_REQUIRED WORK_: Here the job is to print all of the entries below verbatim and leave out any picture.

EXCERPTED RECORDS below:

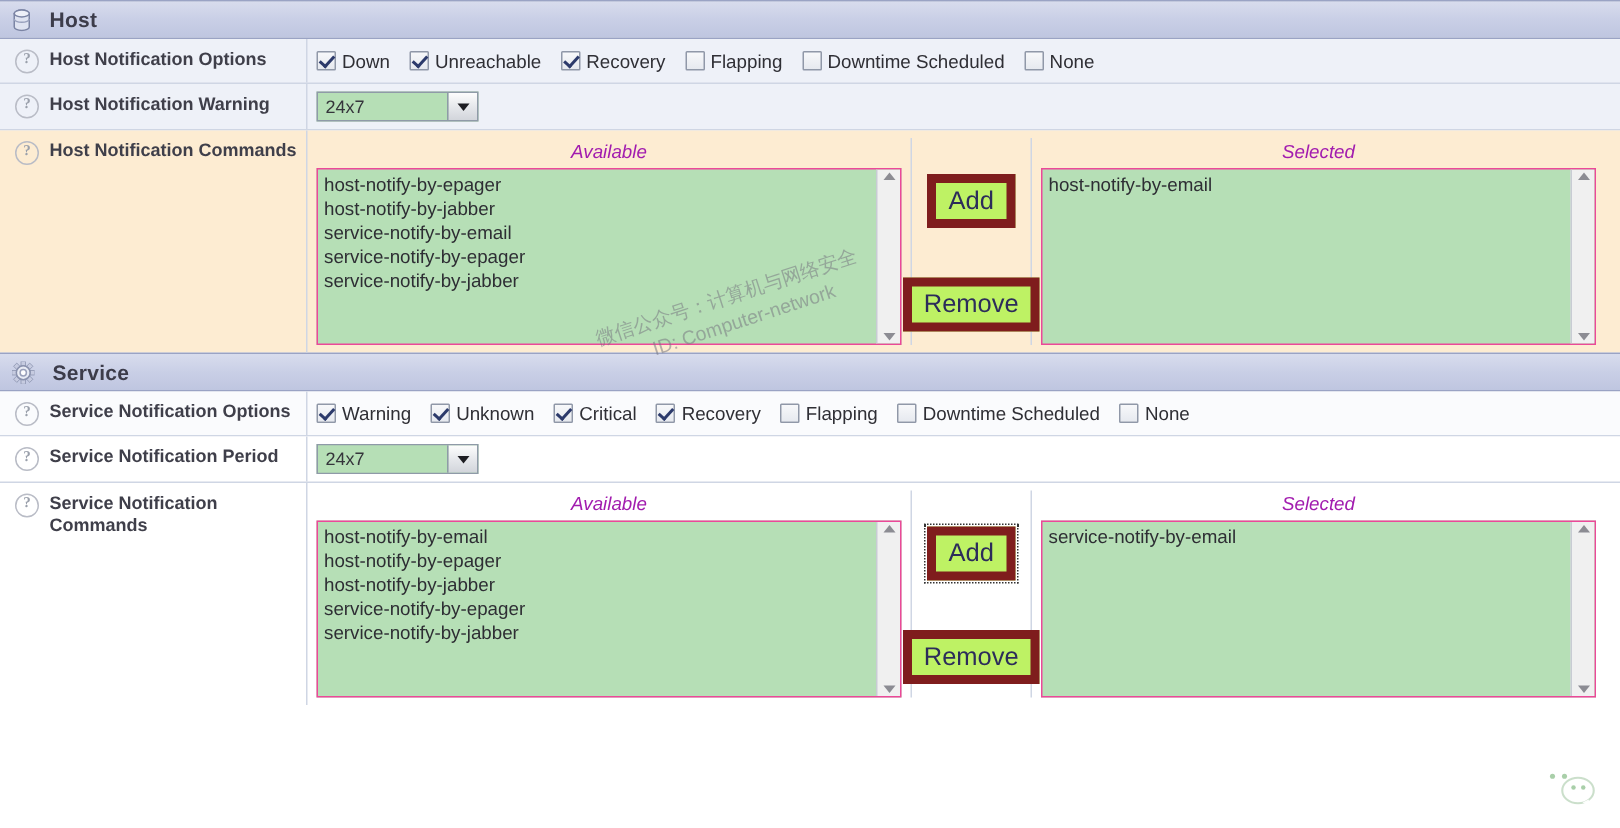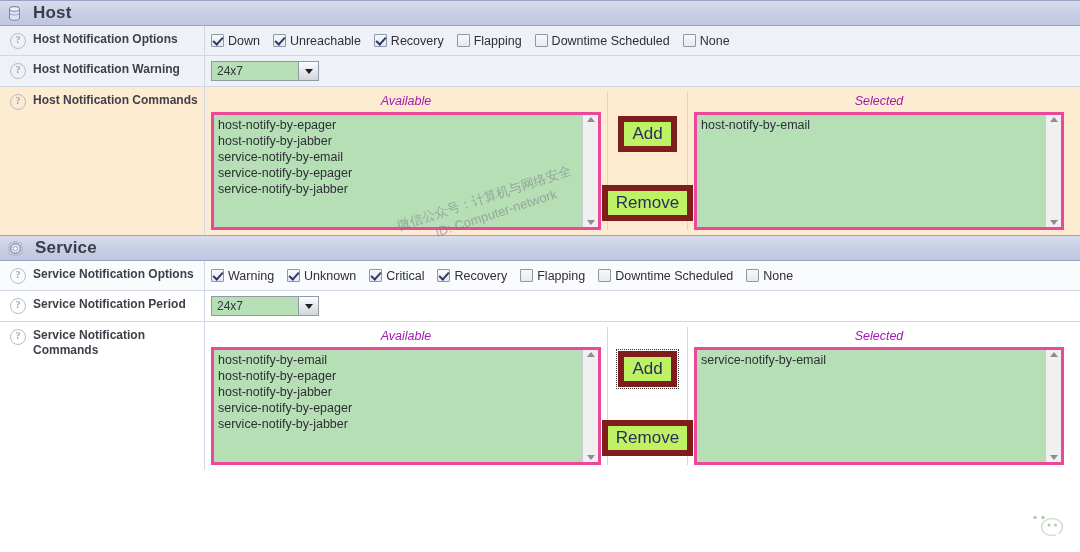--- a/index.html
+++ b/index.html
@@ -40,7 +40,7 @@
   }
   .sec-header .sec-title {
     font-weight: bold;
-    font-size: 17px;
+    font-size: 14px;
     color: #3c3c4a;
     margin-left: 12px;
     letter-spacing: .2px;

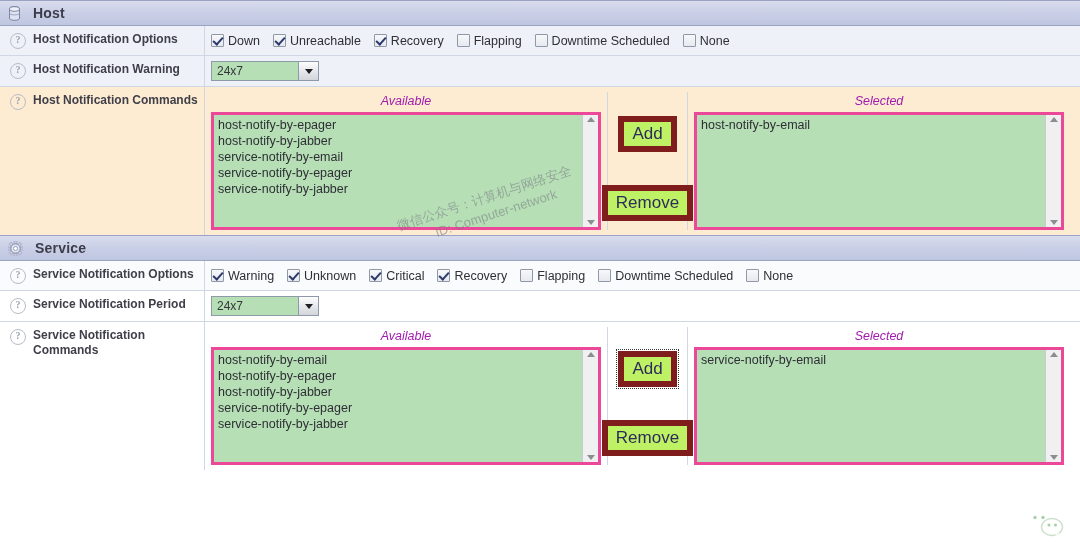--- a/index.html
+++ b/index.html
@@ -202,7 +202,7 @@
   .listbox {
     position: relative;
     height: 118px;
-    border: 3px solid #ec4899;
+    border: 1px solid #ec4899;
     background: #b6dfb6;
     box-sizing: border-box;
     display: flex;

End of EXCERPTED RECORDS.

_RESPONSE TO THIS TASK_:
--- a/index.html
+++ b/index.html
@@ -40,7 +40,7 @@
   }
   .sec-header .sec-title {
     font-weight: bold;
-    font-size: 17px;
+    font-size: 14px;
     color: #3c3c4a;
     margin-left: 12px;
     letter-spacing: .2px;

--- a/index.html
+++ b/index.html
@@ -202,7 +202,7 @@
   .listbox {
     position: relative;
     height: 118px;
-    border: 3px solid #ec4899;
+    border: 1px solid #ec4899;
     background: #b6dfb6;
     box-sizing: border-box;
     display: flex;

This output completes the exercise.